You know? So you gotta probably fine tune the models so that it responds in a way that, uh, employees in your company or in your enterprise understand it, right? So, um, indeed, Indeed.

I, can I just comment on that, Abby? Yeah, Sure, sure, sure. Yeah, because I think one of the, one of the real, uh, interesting, uh, aspects here is that you cannot, you cannot automate the creation of a business glossary that's an addition.

Uh, you, you shouldn't do that. You shouldn't even try to do that. The problem you're facing is that you're creating, like, if we're, to use a long word, a tology, but a more simple word would just be a repetition.

You're not extracting anything from anywhere. You're just, you're just repeating stuff. And so trying to repeat stuff at the metadata level and say, now we have a business glossary, now we have a list of terms or, or even create an ontology based of, uh, simply based of AI would be very messy and very unproductive.

And the thing is, if you do that, if you do that human activity in the beginning of creating either a business glossary or taxonomy or, or even an ontology, right? Like a graph that you, that you create, yeah, that really unifies the understanding of, um, of your enterprise.
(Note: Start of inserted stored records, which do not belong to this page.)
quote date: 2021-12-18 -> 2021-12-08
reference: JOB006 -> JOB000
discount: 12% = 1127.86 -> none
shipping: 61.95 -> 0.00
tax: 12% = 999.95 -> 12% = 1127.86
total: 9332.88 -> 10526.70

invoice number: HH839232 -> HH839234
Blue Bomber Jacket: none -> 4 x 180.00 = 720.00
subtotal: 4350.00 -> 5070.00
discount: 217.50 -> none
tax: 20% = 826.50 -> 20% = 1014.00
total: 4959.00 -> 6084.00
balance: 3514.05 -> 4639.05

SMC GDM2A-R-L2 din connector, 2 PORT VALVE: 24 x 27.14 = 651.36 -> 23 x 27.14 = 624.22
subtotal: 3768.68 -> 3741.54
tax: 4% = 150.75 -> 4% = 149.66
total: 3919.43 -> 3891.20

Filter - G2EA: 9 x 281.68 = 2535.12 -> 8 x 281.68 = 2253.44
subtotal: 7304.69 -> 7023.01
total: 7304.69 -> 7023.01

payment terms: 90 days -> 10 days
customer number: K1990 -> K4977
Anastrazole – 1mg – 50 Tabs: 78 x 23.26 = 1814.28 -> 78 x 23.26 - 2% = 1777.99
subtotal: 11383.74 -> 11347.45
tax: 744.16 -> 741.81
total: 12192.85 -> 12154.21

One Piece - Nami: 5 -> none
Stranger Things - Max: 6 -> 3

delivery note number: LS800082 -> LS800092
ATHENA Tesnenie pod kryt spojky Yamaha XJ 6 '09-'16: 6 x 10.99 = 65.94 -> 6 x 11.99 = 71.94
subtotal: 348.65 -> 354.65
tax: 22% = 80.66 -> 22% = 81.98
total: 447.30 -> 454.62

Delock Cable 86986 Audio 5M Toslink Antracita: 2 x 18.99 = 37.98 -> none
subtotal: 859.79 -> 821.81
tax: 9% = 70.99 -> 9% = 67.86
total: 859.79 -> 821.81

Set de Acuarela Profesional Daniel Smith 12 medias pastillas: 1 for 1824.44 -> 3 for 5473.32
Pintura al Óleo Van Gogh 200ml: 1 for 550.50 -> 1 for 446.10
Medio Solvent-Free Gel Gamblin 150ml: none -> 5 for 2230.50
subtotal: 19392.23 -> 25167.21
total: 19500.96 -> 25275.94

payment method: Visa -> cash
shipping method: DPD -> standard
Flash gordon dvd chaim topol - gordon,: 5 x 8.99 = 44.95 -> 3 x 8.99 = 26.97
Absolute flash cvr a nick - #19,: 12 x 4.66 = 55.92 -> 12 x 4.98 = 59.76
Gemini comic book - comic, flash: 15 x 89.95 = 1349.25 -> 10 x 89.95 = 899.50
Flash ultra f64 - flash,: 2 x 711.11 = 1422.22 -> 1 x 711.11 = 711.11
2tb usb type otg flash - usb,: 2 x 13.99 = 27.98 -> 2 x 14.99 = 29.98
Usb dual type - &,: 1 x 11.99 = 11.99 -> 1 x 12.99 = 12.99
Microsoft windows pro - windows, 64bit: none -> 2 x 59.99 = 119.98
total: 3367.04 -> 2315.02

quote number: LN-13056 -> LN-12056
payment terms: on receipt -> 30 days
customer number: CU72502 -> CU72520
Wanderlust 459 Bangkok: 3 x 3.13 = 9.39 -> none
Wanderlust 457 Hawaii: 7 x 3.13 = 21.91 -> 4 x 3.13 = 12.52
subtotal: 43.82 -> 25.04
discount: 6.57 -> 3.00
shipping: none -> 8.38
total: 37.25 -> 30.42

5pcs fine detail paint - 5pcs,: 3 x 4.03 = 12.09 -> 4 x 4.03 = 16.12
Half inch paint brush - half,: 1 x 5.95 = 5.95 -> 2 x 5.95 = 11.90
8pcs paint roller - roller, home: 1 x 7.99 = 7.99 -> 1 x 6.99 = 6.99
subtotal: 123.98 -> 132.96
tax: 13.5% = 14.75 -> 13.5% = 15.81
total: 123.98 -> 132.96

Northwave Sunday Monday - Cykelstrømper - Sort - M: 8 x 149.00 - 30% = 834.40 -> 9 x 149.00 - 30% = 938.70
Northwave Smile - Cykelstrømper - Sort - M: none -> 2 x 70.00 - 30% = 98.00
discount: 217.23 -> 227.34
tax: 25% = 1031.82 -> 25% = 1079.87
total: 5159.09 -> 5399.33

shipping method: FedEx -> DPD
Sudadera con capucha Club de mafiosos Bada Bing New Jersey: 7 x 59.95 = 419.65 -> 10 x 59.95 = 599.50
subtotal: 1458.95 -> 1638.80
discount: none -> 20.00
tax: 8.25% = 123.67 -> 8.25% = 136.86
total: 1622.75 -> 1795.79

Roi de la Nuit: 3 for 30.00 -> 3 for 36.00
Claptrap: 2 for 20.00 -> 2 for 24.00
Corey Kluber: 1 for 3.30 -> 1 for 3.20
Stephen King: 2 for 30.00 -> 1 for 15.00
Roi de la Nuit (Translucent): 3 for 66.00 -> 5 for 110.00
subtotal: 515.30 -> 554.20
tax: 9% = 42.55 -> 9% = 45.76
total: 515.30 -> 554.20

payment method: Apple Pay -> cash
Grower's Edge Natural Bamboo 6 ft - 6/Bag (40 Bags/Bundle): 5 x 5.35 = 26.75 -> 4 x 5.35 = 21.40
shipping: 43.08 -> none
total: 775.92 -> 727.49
If you do that and you, and you use that as a, as a source for, for improving ai, then you get great benefits.

Uh, you could, you could auto, like, you could make the activity of tagging. So a very basic example, you could make the activity of, of tagging, uh, data products or data assets in, uh, in a data catalog, uh, something that, that some, that activity AI could perform. But if you have created the business glossary with which you tag these data products, if you created that business glossary with ai, the entire activity falls apart.

It won't deliver any value. So you can automate repetitions, but you cannot automate unique human actions. The creation of the word itself is something that a human needs to do.

Exactly. No, I think that doesn't estimate, that's what I was saying, that you cannot rely on AI for things like glossary because no, you know, that's, that's not a recipe for huge success. Um, okay, so talking about, you know, AI and generative content, um, um, what are your kind of some of the recommended strategies, like in the AI world?

Uh, have you thought about, uh, I don't, I don't think you've written this, uh, in the book itself, but with the ai, how should the workflow of, you know, developing metadata should look like, you know, you're talking about existing repositories, like how do we look at them? How do we augment them with ai? How do we kind of bring them to, uh, discovery, uh, enterprise wide?

Have you given this a thought quite a bit, or what are your thoughts in each this? Yeah, sure. So, so in my book, I, I make it very clear that I don't think that a meta grid architecture is something that you should, uh, put into one specific technology.

It is really about making the existing technology stack and metadata, uh, tech stack that you have in your company better. So if you have a data catalog, or two data catalogs, five data catalogs, what I put suggest is certainly not a new data on top of all these data catalogs to unite them all. I think they do that internally themselves.

Uh, and, uh, the, one of those five data catalogs could be the enterprise data catalog. And that is just fine. I don't propose another layer on top, and you get another technology.

What I propose is that is a methodology, uh, of uniting, uh, organizationally all the teams that are working with technologies so that they can learn from each other and improve from each other. And then if we really push forward, so for example, imagine, uh, list of applications in an enterprise architecture management tool with great descriptions like dedicated for future exploration of how you could make your IT landscape more cost effective, more powerful. If you take that list and you coordinate closely with a configuration management database, then you all of a sudden have better configuration management database and more updated and already configuration management database once these things are handed over to that other team.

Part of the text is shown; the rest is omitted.